Although David Beckham said he couldn't reveal any details about his participation in Friday's opening ceremony for the 2012 Olympics in London, the former England football player said he was "surprised" with what he was asked to do.
"I didn't expect it, and I'm really honored," Beckham told " Nightline." "I grew up on the side of London where the Olympics is happening. It's a proud moment for us, you know, East End boys."
Much of what will take place at the opening ceremony is shrouded in mystery, including who will light the iconic flame. But Beckham said Olympics viewers can expect something with a "very traditional English feel."
"There is so much excitement in London at the moment, and I feel that we do big competitions and big spectacular occasions like this really well," he said. "Our country all comes together and the Union Jacks come out and it's a real kind of English feel, which is special."

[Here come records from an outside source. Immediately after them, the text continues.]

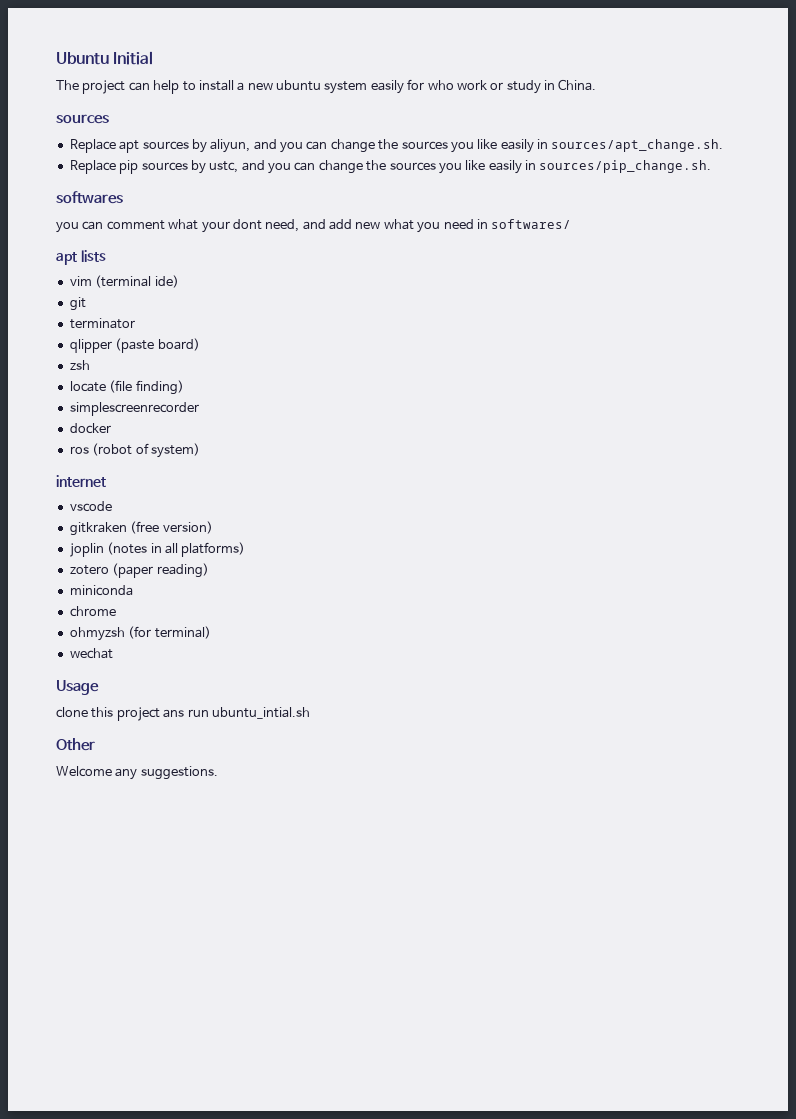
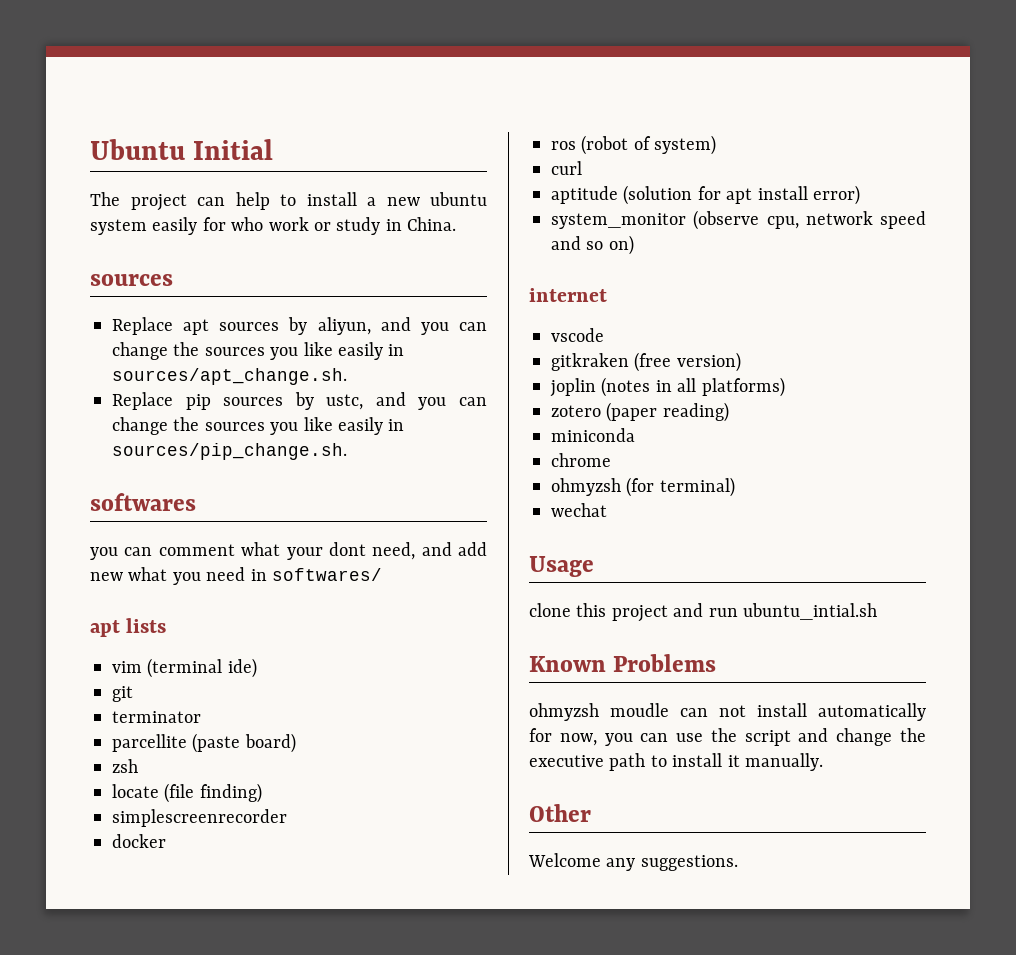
- qlipper (paste board)
+ parcellite (paste board)
+ curl
+ aptitude (solution for apt install error)
+ system_monitor (observe cpu, network speed and so on)
- clone this project ans run ubuntu_intial.sh
+ clone this project and run ubuntu_intial.sh
+ Known Problems
+ ohmyzsh moudle can not install automatically for now, you can use the script and change the executive path to install it manually.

As is tradition, the opening ceremony is expected to have a final torch relay inside the stadium with a number of celebrities, superstar athletes, former Olympic medalists and others. The Olympic torch, which left Land's End, England, on May 19, has been making its way through more than 1,000 towns in the United Kingdom and Ireland.
This will be the first time Great Britain has had a team in the Olympic Games since 1960, but Beckham, who is captain of the Los Angeles Galaxy team in the American MLS, was not chosen to play for his native country.
"It hurts a lot," he said. "I'm disappointed not to be involved as an athlete in the Olympics, but I'm a fan now. I'm a fan anyway."
Despite being left out, the 37-year-old midfielder said he is not ready to hang up his cleats yet.
"I want to continue playing as long as possible," he said. "I still think I can play at the highest level, and I don't feel like I should stop anytime soon."